We are in the process of writing a Python script that does most of the heavy lifting which can be downloaded here
Planned categorisation
Unplanned categorisations
Compare all
Status: Working
Also known as best matches, this allows you to submit what we call a category description and test a whole bunch of other documents against it to see which ones have the most semantically similar content.
Case examples
You have a bunch of adverts and your customers have to submit their Twitter name to use your site. However, you want to know which of 4 products / services are best suited. In this case, extract the 20 most recent tweets this customer made and put them into a document. This is your category description and descriptions of the 4 products / services are the documents.
Code
The process is first to encode the category descriptions and the documents into JSON objects. Python's dictionaries convert very well to these.
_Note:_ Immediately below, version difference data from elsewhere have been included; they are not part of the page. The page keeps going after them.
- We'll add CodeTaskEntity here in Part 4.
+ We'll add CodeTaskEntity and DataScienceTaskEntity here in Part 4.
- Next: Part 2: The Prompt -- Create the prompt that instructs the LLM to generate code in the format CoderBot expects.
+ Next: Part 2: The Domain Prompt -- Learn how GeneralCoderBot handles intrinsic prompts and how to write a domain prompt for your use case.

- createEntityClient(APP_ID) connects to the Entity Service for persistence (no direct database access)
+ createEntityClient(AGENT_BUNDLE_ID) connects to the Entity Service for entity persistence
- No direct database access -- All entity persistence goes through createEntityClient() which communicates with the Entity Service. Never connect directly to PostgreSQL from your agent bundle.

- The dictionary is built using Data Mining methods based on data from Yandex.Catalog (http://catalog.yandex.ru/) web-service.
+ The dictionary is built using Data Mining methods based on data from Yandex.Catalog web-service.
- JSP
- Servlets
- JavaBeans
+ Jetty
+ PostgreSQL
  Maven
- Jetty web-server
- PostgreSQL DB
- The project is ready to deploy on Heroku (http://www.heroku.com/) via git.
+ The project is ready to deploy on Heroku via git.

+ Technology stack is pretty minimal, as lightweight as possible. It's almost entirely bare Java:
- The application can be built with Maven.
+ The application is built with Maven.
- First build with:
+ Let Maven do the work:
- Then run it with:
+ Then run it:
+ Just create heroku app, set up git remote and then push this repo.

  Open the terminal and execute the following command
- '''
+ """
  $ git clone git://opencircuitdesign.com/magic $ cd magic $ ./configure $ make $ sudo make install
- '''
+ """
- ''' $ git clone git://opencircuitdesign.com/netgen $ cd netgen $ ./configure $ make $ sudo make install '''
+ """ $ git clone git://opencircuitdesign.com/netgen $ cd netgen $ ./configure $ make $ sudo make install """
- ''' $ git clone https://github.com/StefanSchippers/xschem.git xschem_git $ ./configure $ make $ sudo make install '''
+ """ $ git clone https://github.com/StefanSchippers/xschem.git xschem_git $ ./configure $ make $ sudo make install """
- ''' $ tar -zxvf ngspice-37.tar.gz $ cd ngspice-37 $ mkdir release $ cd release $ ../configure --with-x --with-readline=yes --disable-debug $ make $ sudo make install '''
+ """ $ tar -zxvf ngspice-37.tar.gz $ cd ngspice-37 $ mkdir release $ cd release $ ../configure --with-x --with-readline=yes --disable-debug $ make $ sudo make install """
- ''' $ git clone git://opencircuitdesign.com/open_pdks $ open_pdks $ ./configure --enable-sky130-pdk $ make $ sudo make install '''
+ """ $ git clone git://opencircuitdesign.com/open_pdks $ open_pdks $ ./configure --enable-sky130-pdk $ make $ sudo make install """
Each document has its own unique reference. This is your choice and allows you to preserve your company's reference scheme. For simplicitys sake, category descriptions will be encoded with numbers and documents with letters.
The first example will use the API linked to above.
>>> cats = { 1: "...job description in here" }
>>> docs = { a: "...resume number 1...", b: "...resume number 2...", c: "...resume number 3..." }
>>> results = python_roistr.best_matches(docs, cats)
And that's it! We talk about how to interpret the results below.
And now to do it the long way. All the API script does is what is below but it saves you a lot of typing.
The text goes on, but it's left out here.